_Content revision data_.

───

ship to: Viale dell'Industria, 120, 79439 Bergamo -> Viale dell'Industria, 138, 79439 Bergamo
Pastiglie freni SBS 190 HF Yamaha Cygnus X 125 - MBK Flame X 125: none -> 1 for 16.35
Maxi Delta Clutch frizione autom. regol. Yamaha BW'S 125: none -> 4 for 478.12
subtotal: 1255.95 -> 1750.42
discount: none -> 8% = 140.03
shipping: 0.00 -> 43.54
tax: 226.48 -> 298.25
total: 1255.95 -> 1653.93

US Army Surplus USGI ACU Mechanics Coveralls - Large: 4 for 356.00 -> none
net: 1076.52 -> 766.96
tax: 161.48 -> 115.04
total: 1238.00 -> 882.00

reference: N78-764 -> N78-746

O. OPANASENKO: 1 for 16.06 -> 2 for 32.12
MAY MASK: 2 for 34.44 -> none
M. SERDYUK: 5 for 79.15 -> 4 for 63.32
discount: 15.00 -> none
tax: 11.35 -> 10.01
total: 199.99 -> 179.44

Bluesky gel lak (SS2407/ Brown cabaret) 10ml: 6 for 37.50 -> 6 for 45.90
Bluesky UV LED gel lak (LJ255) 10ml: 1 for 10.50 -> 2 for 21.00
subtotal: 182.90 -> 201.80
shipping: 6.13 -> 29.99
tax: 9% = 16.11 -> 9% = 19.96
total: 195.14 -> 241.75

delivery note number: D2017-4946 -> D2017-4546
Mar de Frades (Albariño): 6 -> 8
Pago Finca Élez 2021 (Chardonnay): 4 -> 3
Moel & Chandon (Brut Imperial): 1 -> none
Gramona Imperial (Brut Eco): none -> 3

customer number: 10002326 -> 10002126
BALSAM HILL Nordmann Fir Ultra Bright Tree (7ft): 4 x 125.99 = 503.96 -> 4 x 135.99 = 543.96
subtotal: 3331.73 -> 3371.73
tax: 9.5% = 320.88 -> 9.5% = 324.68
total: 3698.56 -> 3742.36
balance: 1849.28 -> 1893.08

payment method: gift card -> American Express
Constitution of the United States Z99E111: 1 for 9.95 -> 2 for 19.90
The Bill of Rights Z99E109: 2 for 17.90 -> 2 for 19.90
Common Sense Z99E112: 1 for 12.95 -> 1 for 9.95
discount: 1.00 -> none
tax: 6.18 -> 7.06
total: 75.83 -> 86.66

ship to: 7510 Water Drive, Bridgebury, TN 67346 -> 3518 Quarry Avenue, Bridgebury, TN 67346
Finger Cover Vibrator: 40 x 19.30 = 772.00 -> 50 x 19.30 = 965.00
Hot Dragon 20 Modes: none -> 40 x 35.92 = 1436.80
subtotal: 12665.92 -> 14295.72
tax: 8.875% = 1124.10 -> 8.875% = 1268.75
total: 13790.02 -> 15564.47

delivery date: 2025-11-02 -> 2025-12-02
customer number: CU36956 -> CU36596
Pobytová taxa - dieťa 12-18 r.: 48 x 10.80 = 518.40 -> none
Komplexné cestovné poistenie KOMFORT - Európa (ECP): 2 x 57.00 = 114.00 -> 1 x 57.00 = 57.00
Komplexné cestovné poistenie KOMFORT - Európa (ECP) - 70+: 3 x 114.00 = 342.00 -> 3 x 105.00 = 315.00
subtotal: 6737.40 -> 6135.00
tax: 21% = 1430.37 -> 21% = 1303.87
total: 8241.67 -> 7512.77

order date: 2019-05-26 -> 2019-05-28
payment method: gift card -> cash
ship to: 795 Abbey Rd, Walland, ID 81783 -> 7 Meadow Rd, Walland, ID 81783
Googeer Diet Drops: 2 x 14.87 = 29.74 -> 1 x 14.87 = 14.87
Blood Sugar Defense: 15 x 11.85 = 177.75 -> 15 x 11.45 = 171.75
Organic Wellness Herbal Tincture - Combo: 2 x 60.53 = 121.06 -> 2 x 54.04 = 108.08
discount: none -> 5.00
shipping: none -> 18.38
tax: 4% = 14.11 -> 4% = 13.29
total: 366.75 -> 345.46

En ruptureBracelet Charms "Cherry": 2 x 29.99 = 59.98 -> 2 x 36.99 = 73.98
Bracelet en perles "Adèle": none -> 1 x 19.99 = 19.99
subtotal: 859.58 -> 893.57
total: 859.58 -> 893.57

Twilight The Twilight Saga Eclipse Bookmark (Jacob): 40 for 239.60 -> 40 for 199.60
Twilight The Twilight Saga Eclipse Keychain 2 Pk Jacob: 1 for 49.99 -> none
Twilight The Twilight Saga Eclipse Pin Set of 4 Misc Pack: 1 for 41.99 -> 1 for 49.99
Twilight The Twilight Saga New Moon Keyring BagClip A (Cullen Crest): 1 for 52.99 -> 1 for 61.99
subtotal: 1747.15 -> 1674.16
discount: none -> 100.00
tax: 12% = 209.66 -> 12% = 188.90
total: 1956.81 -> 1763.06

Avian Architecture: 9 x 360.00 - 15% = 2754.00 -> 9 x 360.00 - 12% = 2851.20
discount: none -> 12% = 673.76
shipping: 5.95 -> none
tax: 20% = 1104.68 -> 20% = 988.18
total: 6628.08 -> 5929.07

───

_TASK INSTRUCTIONS_. Exactly as they stand above, retype all of the records.

_RESULT BELOW_.
ship to: Viale dell'Industria, 120, 79439 Bergamo -> Viale dell'Industria, 138, 79439 Bergamo
Pastiglie freni SBS 190 HF Yamaha Cygnus X 125 - MBK Flame X 125: none -> 1 for 16.35
Maxi Delta Clutch frizione autom. regol. Yamaha BW'S 125: none -> 4 for 478.12
subtotal: 1255.95 -> 1750.42
discount: none -> 8% = 140.03
shipping: 0.00 -> 43.54
tax: 226.48 -> 298.25
total: 1255.95 -> 1653.93

US Army Surplus USGI ACU Mechanics Coveralls - Large: 4 for 356.00 -> none
net: 1076.52 -> 766.96
tax: 161.48 -> 115.04
total: 1238.00 -> 882.00

reference: N78-764 -> N78-746

O. OPANASENKO: 1 for 16.06 -> 2 for 32.12
MAY MASK: 2 for 34.44 -> none
M. SERDYUK: 5 for 79.15 -> 4 for 63.32
discount: 15.00 -> none
tax: 11.35 -> 10.01
total: 199.99 -> 179.44

Bluesky gel lak (SS2407/ Brown cabaret) 10ml: 6 for 37.50 -> 6 for 45.90
Bluesky UV LED gel lak (LJ255) 10ml: 1 for 10.50 -> 2 for 21.00
subtotal: 182.90 -> 201.80
shipping: 6.13 -> 29.99
tax: 9% = 16.11 -> 9% = 19.96
total: 195.14 -> 241.75

delivery note number: D2017-4946 -> D2017-4546
Mar de Frades (Albariño): 6 -> 8
Pago Finca Élez 2021 (Chardonnay): 4 -> 3
Moel & Chandon (Brut Imperial): 1 -> none
Gramona Imperial (Brut Eco): none -> 3

customer number: 10002326 -> 10002126
BALSAM HILL Nordmann Fir Ultra Bright Tree (7ft): 4 x 125.99 = 503.96 -> 4 x 135.99 = 543.96
subtotal: 3331.73 -> 3371.73
tax: 9.5% = 320.88 -> 9.5% = 324.68
total: 3698.56 -> 3742.36
balance: 1849.28 -> 1893.08

payment method: gift card -> American Express
Constitution of the United States Z99E111: 1 for 9.95 -> 2 for 19.90
The Bill of Rights Z99E109: 2 for 17.90 -> 2 for 19.90
Common Sense Z99E112: 1 for 12.95 -> 1 for 9.95
discount: 1.00 -> none
tax: 6.18 -> 7.06
total: 75.83 -> 86.66

ship to: 7510 Water Drive, Bridgebury, TN 67346 -> 3518 Quarry Avenue, Bridgebury, TN 67346
Finger Cover Vibrator: 40 x 19.30 = 772.00 -> 50 x 19.30 = 965.00
Hot Dragon 20 Modes: none -> 40 x 35.92 = 1436.80
subtotal: 12665.92 -> 14295.72
tax: 8.875% = 1124.10 -> 8.875% = 1268.75
total: 13790.02 -> 15564.47

delivery date: 2025-11-02 -> 2025-12-02
customer number: CU36956 -> CU36596
Pobytová taxa - dieťa 12-18 r.: 48 x 10.80 = 518.40 -> none
Komplexné cestovné poistenie KOMFORT - Európa (ECP): 2 x 57.00 = 114.00 -> 1 x 57.00 = 57.00
Komplexné cestovné poistenie KOMFORT - Európa (ECP) - 70+: 3 x 114.00 = 342.00 -> 3 x 105.00 = 315.00
subtotal: 6737.40 -> 6135.00
tax: 21% = 1430.37 -> 21% = 1303.87
total: 8241.67 -> 7512.77

order date: 2019-05-26 -> 2019-05-28
payment method: gift card -> cash
ship to: 795 Abbey Rd, Walland, ID 81783 -> 7 Meadow Rd, Walland, ID 81783
Googeer Diet Drops: 2 x 14.87 = 29.74 -> 1 x 14.87 = 14.87
Blood Sugar Defense: 15 x 11.85 = 177.75 -> 15 x 11.45 = 171.75
Organic Wellness Herbal Tincture - Combo: 2 x 60.53 = 121.06 -> 2 x 54.04 = 108.08
discount: none -> 5.00
shipping: none -> 18.38
tax: 4% = 14.11 -> 4% = 13.29
total: 366.75 -> 345.46

En ruptureBracelet Charms "Cherry": 2 x 29.99 = 59.98 -> 2 x 36.99 = 73.98
Bracelet en perles "Adèle": none -> 1 x 19.99 = 19.99
subtotal: 859.58 -> 893.57
total: 859.58 -> 893.57

Twilight The Twilight Saga Eclipse Bookmark (Jacob): 40 for 239.60 -> 40 for 199.60
Twilight The Twilight Saga Eclipse Keychain 2 Pk Jacob: 1 for 49.99 -> none
Twilight The Twilight Saga Eclipse Pin Set of 4 Misc Pack: 1 for 41.99 -> 1 for 49.99
Twilight The Twilight Saga New Moon Keyring BagClip A (Cullen Crest): 1 for 52.99 -> 1 for 61.99
subtotal: 1747.15 -> 1674.16
discount: none -> 100.00
tax: 12% = 209.66 -> 12% = 188.90
total: 1956.81 -> 1763.06

Avian Architecture: 9 x 360.00 - 15% = 2754.00 -> 9 x 360.00 - 12% = 2851.20
discount: none -> 12% = 673.76
shipping: 5.95 -> none
tax: 20% = 1104.68 -> 20% = 988.18
total: 6628.08 -> 5929.07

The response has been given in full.